Coping with anger does not involve holding it
back or avoiding the emotions associated with it. Dealing with anger is a
learnable skill – almost anyone can learn to control their emotions with time,
patience, and dedication.
●
When anger
negatively affects a relationship, and especially if it leads to violent or
dangerous behavior, it will be highly beneficial and rewarding to consult a
mental health professional or take a course on anger therapy. This will serve
as an antidote to get rid of all the negativities created during the anger
phase.
While getting professional help is an efficient
way of managing anger, some people believe they can fix these problems without
seeking professional help.
So, the question is, how right are they?
The Mind, a leading pathway to mental and health
charity, identifies three important steps to anger management:
●
Recognizes the
early signs of anger.
●
Gives time and
space to deal with triggers.
●
Applies
techniques that can help control anger.
Hence, inasmuch as anger is difficult to stop,
early detection of emotions can be essential. It can allow a person to redirect
their thought process to a more constructive place.

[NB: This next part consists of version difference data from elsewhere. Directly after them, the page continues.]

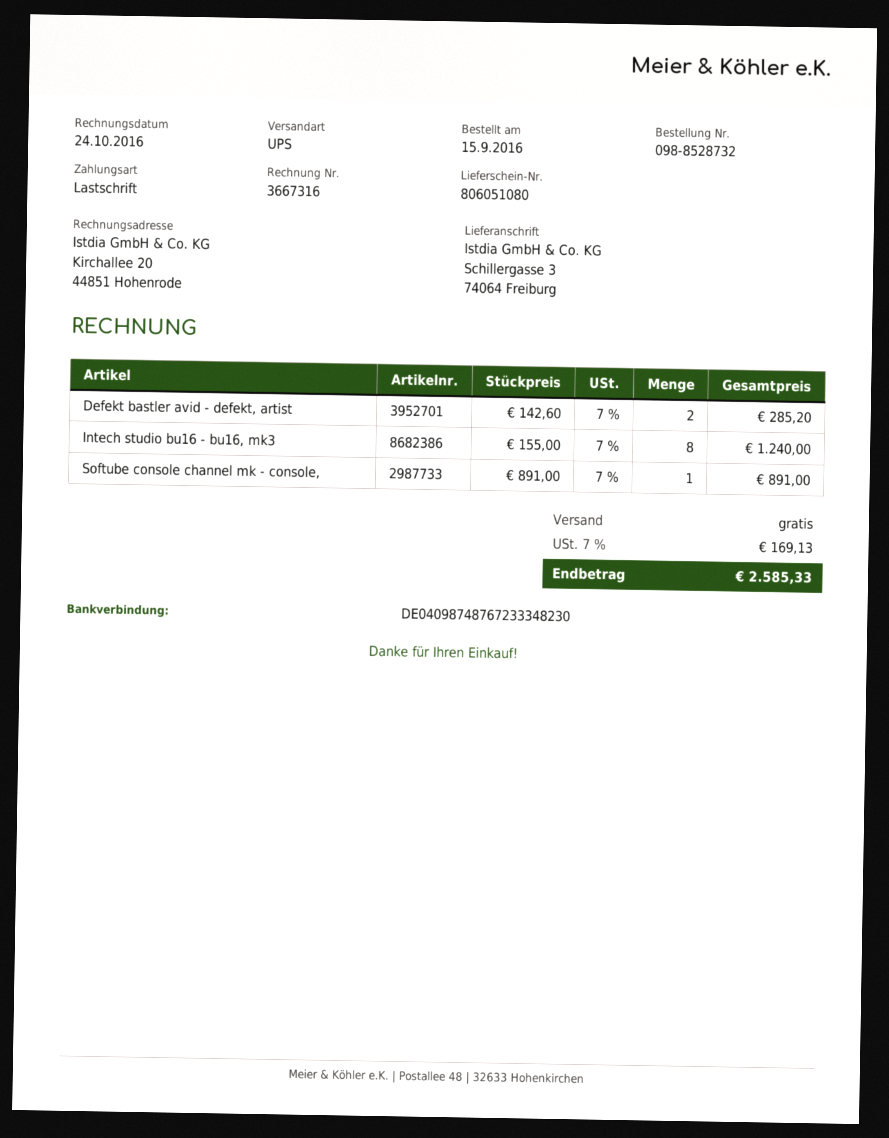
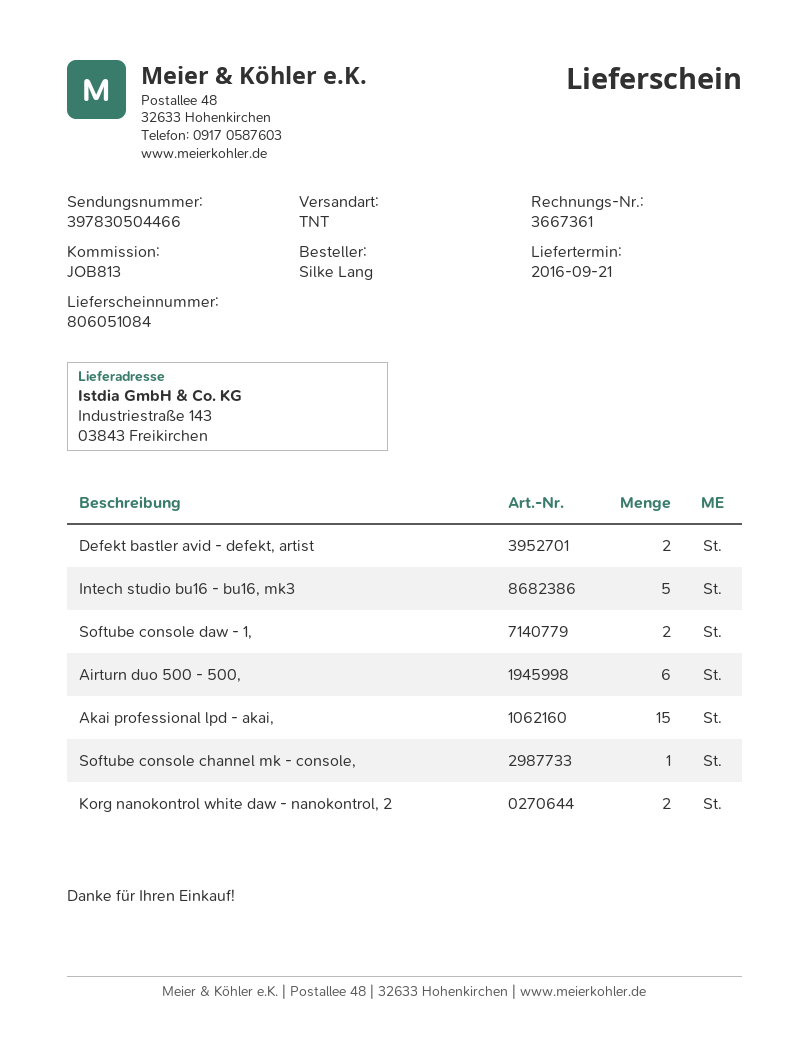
delivery note number: 806051080 -> 806051084
invoice number: 3667316 -> 3667361
shipping method: UPS -> TNT
ship to: Schillergasse 3, 74064 Freiburg -> Industriestraße 143, 03843 Freikirchen
Intech studio bu16 - bu16, mk3: 8 -> 5
Softube console daw - 1,: none -> 2
Airturn duo 500 - 500,: none -> 6
Akai professional lpd - akai,: none -> 15
Korg nanokontrol white daw - nanokontrol, 2: none -> 2

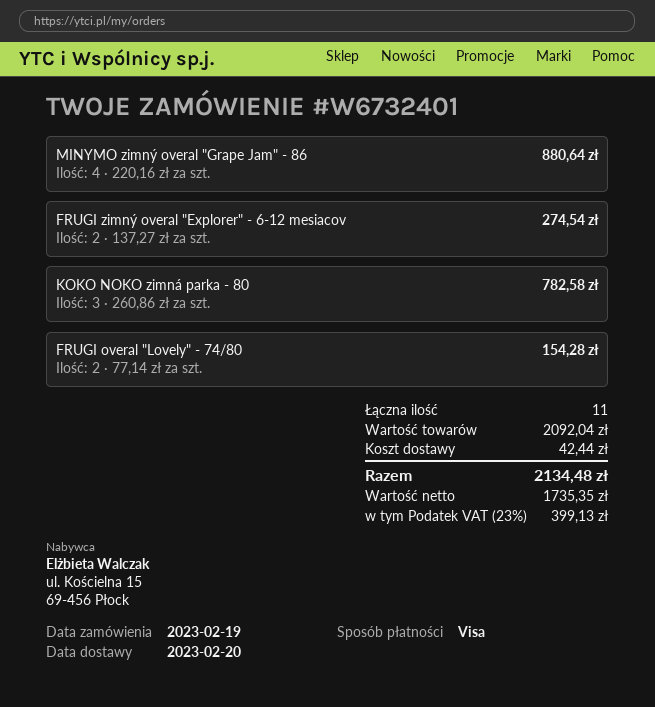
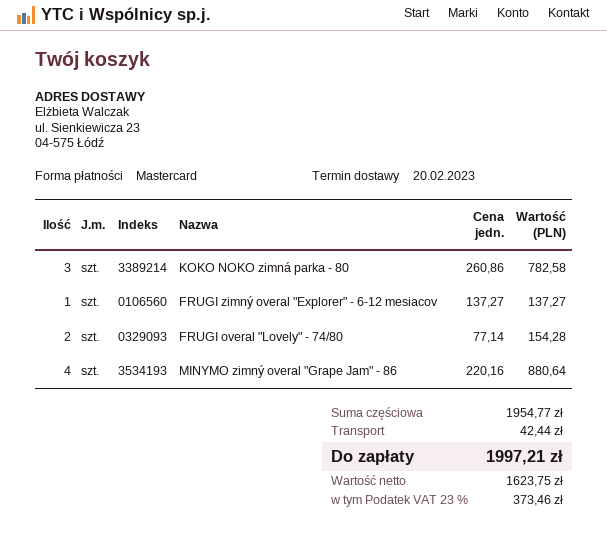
payment method: Visa -> Mastercard
FRUGI zimný overal "Explorer" - 6-12 mesiacov: 2 x 137.27 = 274.54 -> 1 x 137.27 = 137.27
subtotal: 2092.04 -> 1954.77
net: 1735.35 -> 1623.75
tax: 23% = 399.13 -> 23% = 373.46
total: 2134.48 -> 1997.21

So, while some persons may find it easy to
control their anger without medical intervention, others can get a good grip on
their emotions only after they’ve seen a professional, which is completely
fine.
Getting angry often has numerous effects on the
body. This is because anger makes the body release adrenaline, the "fight
or flight" hormone that prepares a person for conflict or danger. This can
cause the following effects: heart palpitations, breathing faster, tension
throughout the body, restlessness, walking, and stomping, clenched fists and
jaw,s and sweating, and chills. This physical impact can signal a proportional
response to a situation.
Overall, early recognition of the signs can help
a person assess whether the trigger justifies this physical response or
not. If needed, they can take steps to
manage their physical stress (most times, anger can be associated with stress
especially when someone is subjected to overbearing work conditions)
Anger
management techniques can help calm a person down or distract them long enough
to process thoughts constructively. Different techniques work for different
people, but finding the right one can help ease extreme anger.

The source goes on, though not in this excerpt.